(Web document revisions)
##########

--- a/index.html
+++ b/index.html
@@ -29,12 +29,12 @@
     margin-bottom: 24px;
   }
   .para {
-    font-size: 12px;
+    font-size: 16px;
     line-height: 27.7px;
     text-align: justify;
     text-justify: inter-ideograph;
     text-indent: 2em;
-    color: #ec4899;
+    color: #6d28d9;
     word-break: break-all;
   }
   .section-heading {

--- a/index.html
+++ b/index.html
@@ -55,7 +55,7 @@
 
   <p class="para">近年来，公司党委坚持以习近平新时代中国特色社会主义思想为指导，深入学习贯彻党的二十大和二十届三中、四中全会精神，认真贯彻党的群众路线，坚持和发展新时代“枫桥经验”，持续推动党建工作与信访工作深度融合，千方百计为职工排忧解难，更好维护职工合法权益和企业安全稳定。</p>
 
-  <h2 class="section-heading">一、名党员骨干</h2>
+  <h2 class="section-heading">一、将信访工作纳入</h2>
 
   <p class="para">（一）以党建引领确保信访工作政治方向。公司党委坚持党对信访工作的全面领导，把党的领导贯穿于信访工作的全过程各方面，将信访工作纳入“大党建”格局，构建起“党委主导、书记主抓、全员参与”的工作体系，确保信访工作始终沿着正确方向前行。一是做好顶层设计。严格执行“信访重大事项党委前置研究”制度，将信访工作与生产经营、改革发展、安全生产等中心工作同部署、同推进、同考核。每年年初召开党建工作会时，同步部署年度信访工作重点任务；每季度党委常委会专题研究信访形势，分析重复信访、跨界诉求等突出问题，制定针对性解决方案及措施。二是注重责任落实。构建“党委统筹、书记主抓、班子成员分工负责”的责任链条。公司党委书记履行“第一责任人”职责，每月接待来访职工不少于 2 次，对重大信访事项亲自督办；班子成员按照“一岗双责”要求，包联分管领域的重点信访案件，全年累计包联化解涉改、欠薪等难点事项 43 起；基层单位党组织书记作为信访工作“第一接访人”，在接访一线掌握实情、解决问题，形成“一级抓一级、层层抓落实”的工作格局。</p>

##########

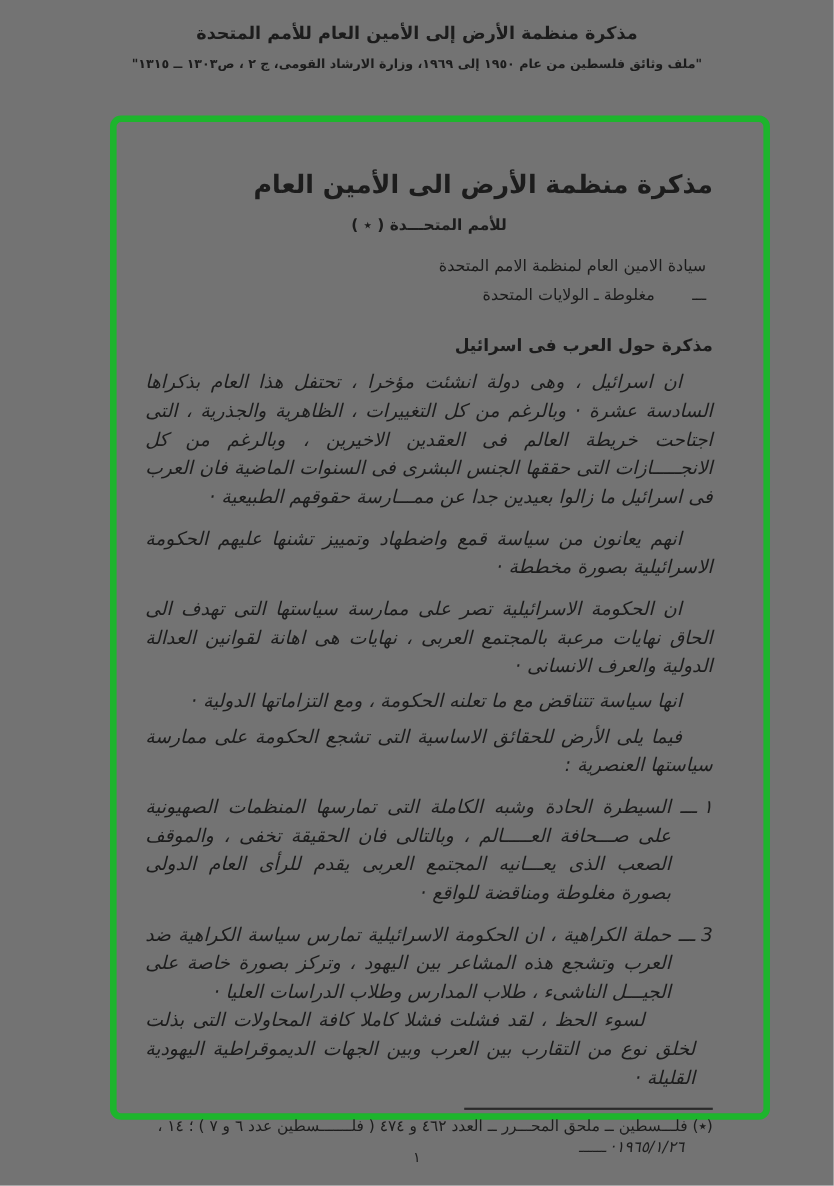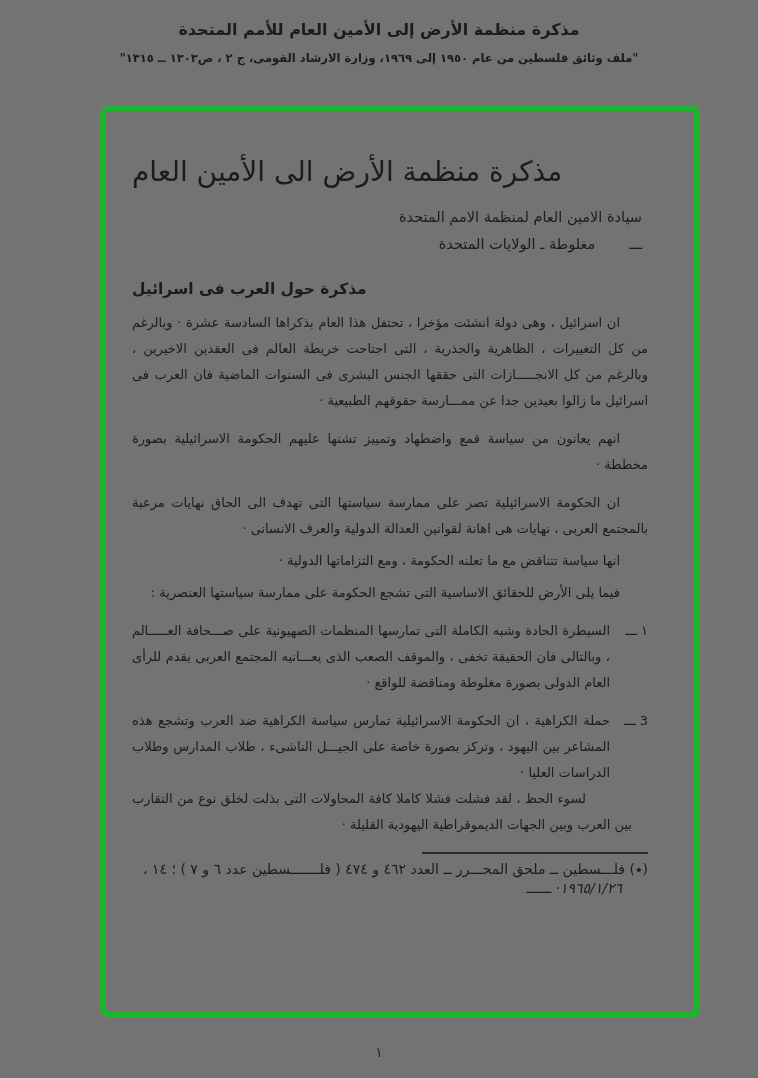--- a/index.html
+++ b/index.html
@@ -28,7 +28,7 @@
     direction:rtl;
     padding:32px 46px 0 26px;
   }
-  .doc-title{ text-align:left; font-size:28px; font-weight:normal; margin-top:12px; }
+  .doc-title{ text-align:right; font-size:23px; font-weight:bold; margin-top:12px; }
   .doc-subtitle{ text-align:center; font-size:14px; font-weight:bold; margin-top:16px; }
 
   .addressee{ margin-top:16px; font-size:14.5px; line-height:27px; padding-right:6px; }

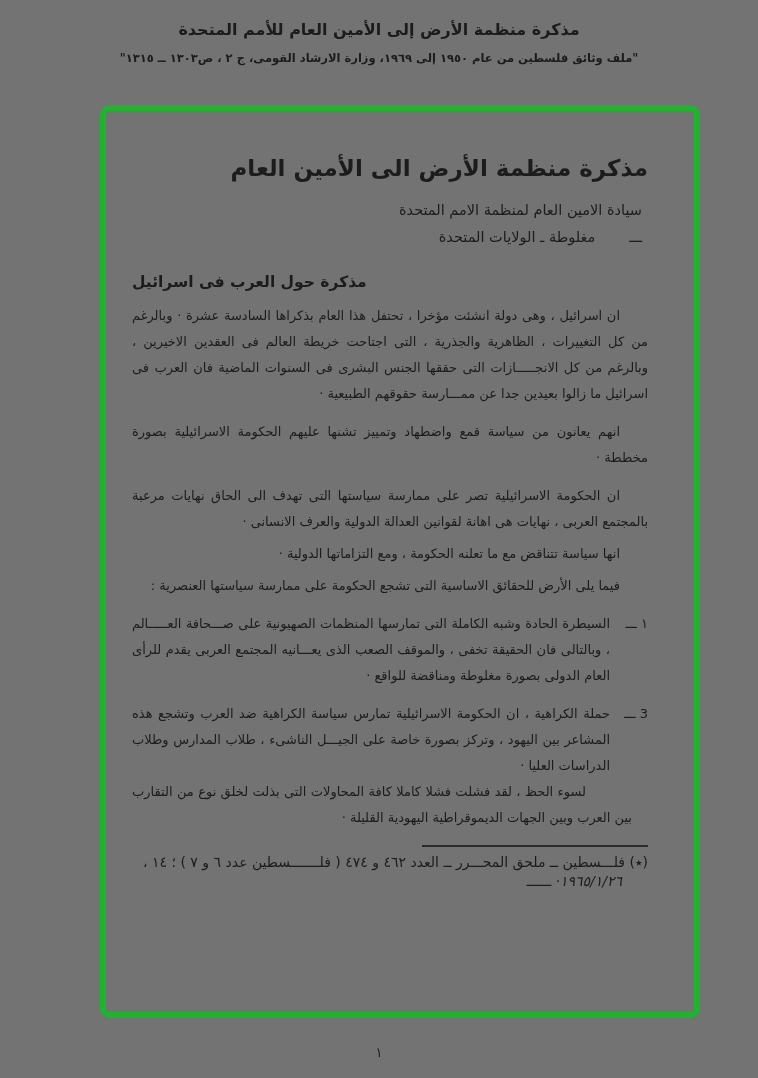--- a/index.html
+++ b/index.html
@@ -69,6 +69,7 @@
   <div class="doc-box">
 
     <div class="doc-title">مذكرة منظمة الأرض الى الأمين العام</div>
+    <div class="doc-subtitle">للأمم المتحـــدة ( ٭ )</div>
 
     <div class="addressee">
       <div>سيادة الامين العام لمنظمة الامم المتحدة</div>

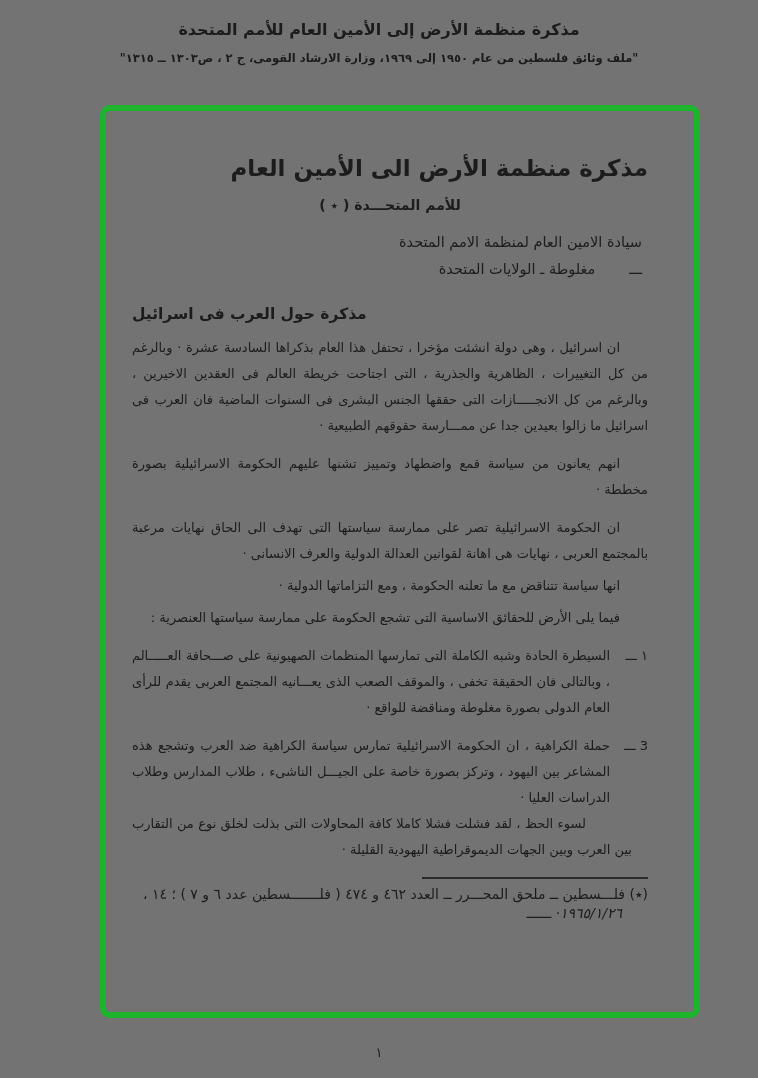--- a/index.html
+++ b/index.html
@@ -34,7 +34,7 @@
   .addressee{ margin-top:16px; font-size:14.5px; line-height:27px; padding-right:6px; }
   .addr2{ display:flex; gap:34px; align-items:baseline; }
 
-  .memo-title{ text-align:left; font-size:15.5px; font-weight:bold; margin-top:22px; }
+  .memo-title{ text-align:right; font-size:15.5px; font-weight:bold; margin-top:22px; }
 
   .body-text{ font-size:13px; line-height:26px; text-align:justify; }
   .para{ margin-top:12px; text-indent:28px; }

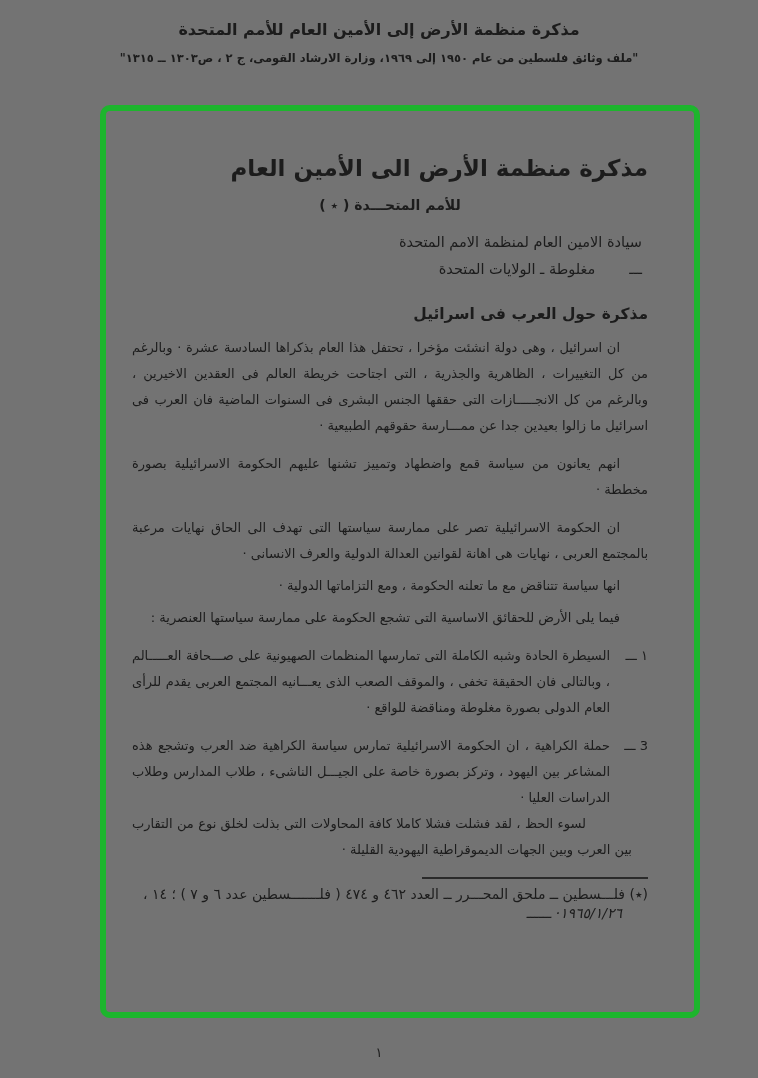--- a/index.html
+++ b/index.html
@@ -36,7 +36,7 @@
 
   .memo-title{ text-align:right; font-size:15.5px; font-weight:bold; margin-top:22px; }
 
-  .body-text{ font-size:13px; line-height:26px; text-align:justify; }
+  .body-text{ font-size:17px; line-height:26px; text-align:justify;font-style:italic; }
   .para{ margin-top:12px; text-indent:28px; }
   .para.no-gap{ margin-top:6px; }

##########

■ Task description: Copy every line of the data where "subtitle" is found.

■ Response to the exercise:
   .doc-subtitle{ text-align:center; font-size:14px; font-weight:bold; margin-top:16px; }
+    <div class="doc-subtitle">للأمم المتحـــدة ( ٭ )</div>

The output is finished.